Seven Days in Solitary [3/5/2017]

Our Weekly Roundup of News and Views on Solitary Confinement

by | March 5, 2017

•  Last April, dozens of immigrant detainees went on hunger strike at a privately-run Immigration and Customs Enforcement facility in Georgia, prompting staff to lock them up in solitary confinement. Spencer Woodman reported the story for the Verge.

•  GQ published an in-depth look into solitary confinement. “It is brutal. It is torture by definition. It destroys the mind, body, and soul, making rehabilitation next to impossible. It is also outrageously expensive, and it doesn’t work. Yet at the end of the Obama era, and the dawn of Trump’s, isolation is as widely used as ever in the American penal system.”

•  As many as 60,000 current and former immigrant detainees may join a class-action lawsuit against GEO Group, one of the United States’ largest private prison companies.

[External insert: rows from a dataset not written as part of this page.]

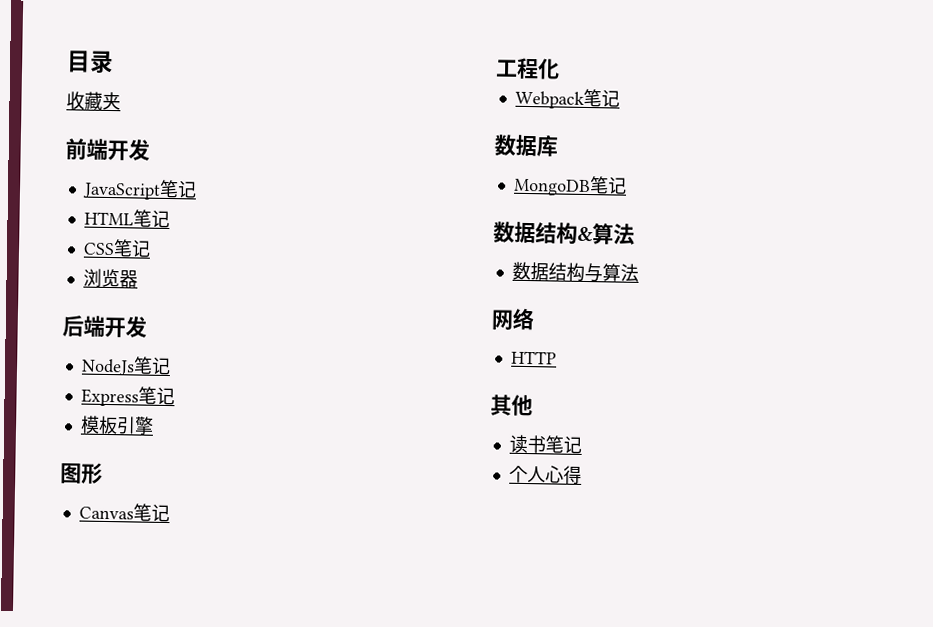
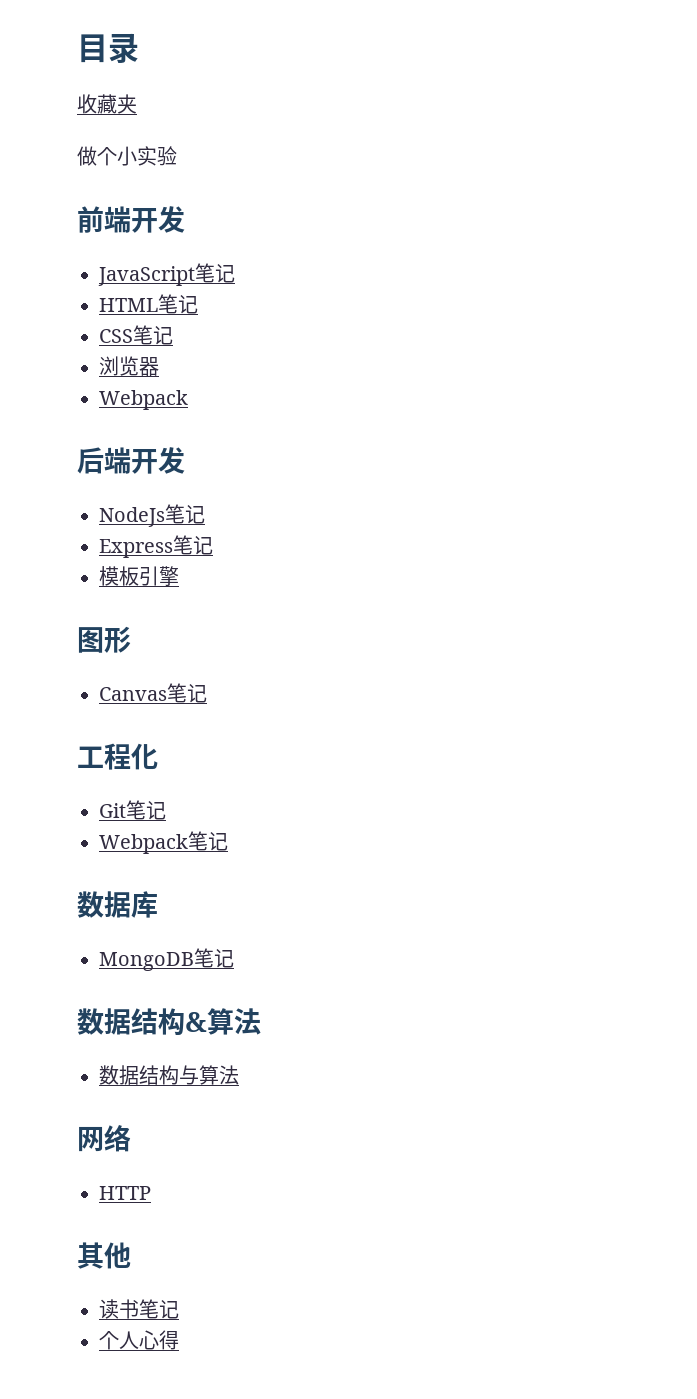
(121, 101) none -> [77,146,177,166] // 做个小实验
(138, 279) none -> [99,390,188,410] // Webpack
(560, 69) none -> [99,800,166,820] // Git笔记

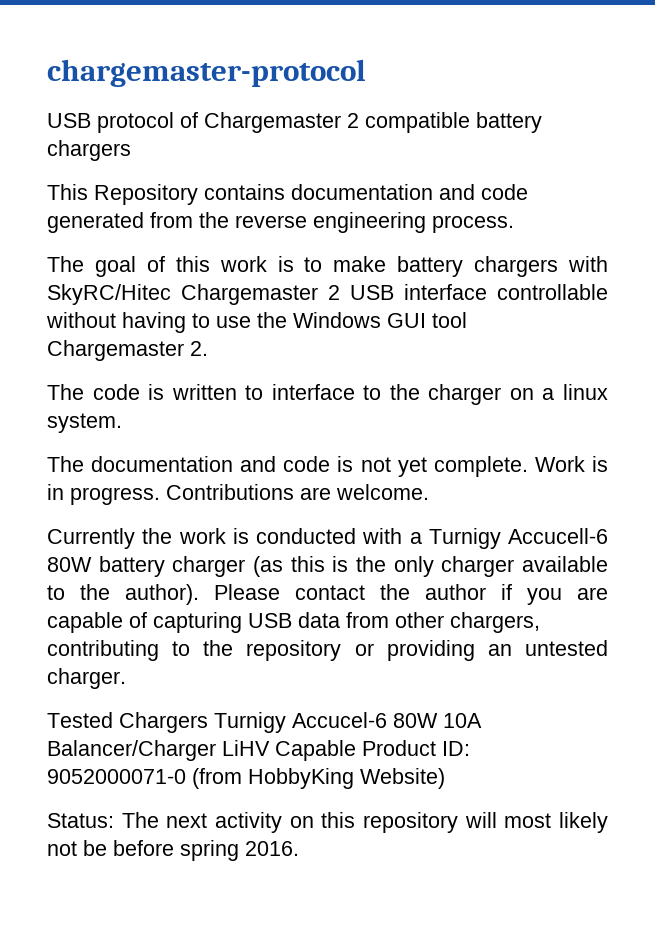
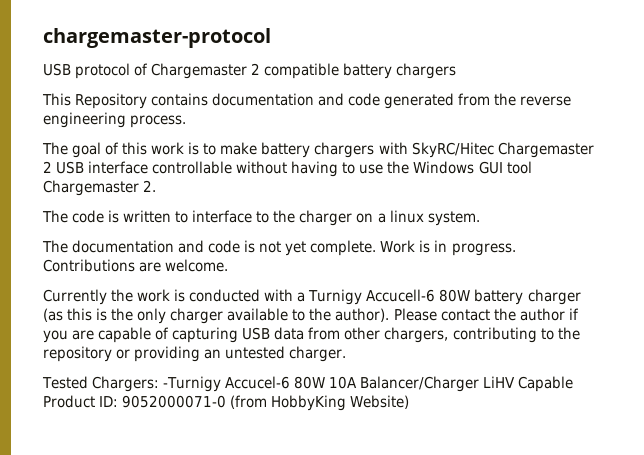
[119,712,286,733] Chargers Turnigy -> [92,376,222,392] Chargers: -Turnigy
[47,812,608,833] [47,840,299,861] // Status: The next activity on this repository will most likely not be before spring 2016. -> (410, 402) none

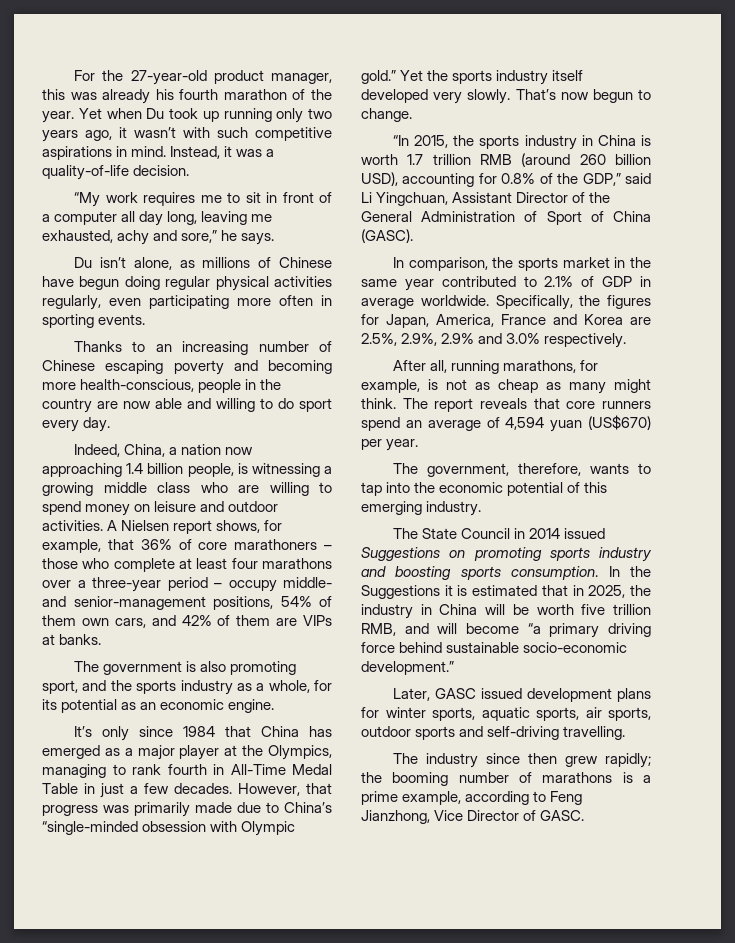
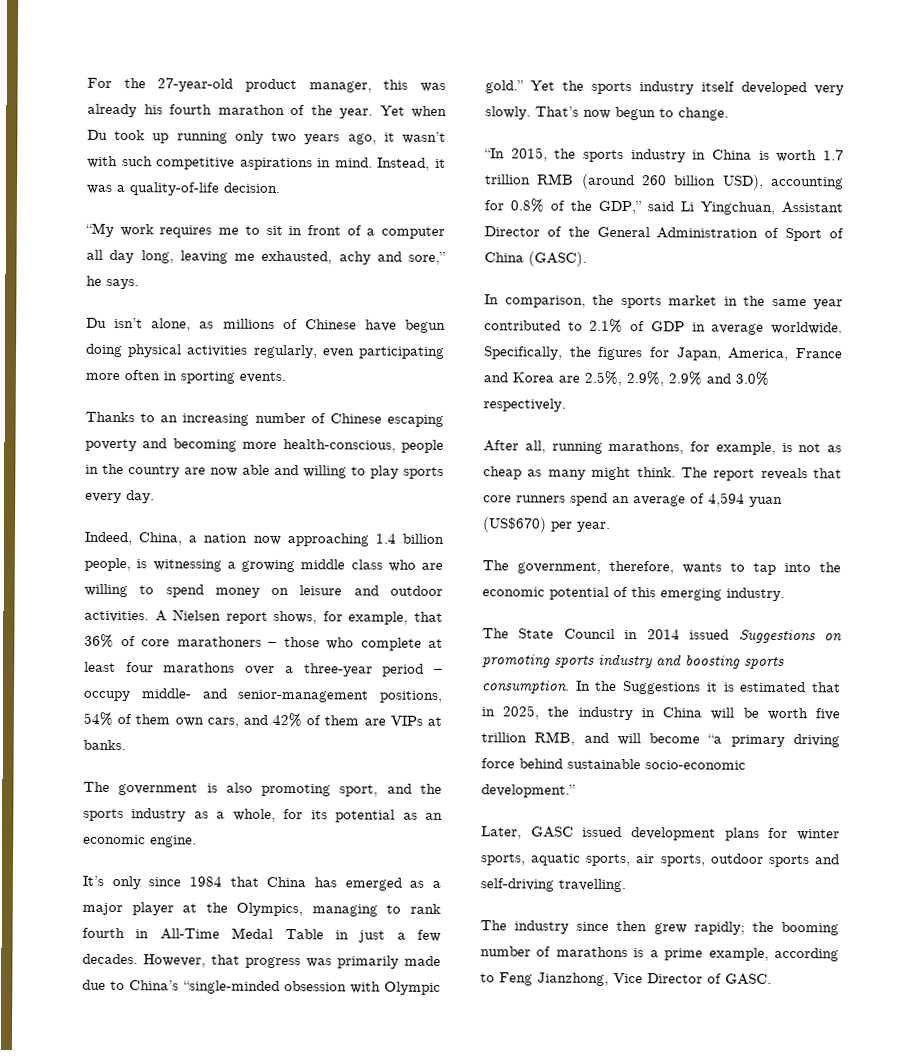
[165,276,211,290] regular -> (123, 350) none
[278,398,332,412] do sport -> [370,465,444,479] play sports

According to the Daily Beast, “GEO Group forced detainees to work for extremely low wages or for no wages at all, and in some cases threatened detainees with solitary confinement as punishment if they refused to work.”

•  A revised bill to reduce the use of solitary confinement in Minnesota has been introduced in the state legislature, but concerns remain about just how much it will cost to implement the changes. According to the Star Tribune, “In the original bill, inmates could only go into isolation for committing a violent infraction. The new language adds escape attempts and ‘major rule violations’ — including terroristic threats, extortion, smuggling and hostage taking — to the list of solitary-punishable offenses. The new version also calls for at least one hour of out-of-cell time every day, down from three hours in the original bill.”

•  Spike TV aired the first of a six-party documentary entitled “Time: The Kalief Browder Story,” which was executive produced by Jay Z. As a teenager, Browder was arrested for allegedly stealing a backpack and spent three years locked up at Rikers Island, where he served long stints in solitary confinement. Browder committed suicide in 2015, at the age of 22.

•  Two teens held at the Onondaga County Justice Center in New York have been removed from isolation, and a plan is in place to transfer the 29 teenagers held at the facility to the Hillbrook Juvenile Center, according to CorrectionsOne.

•  Violence in Colorado’s Divison of Youth Corrections facilities has risen a great deal in recent years, according to a report published by the Colorado Child Safety Coalition. The Coalition found that, “in 2016 alone, DYC staff placed youth in solitary confinement 2240 times and used physical restraints more than 3600 times.”

•  The New Mexico House Judiciary Committee held hearings on a bill that would limit the use of solitary confinement and require detailed reporting on the use of isolation in the state’s jails and prisons. If passed, the legislation “would prohibit jails and prisons in the state from putting children, pregnant women and those with a known serious mental illness or disability in isolation, defined as 22 hours or more per day alone in a cell.” A local outlet published an account of the experiences of one New Mexico resident, Joshua Saiz, who spent a year in solitary between 2013 and 2014.

• According to the Incarcerated Workers Organizing Committee, “Jason Robb and Siddique Abdullah Hasan” – two people accused of participating in the Lucasville Prison Uprising – “began refusing food on Monday February 27th to protest a 90 day restriction on their access to phone, email and video visit communication.” The two men have been condemned to death and held in solitary confinement since the uprising in 1993.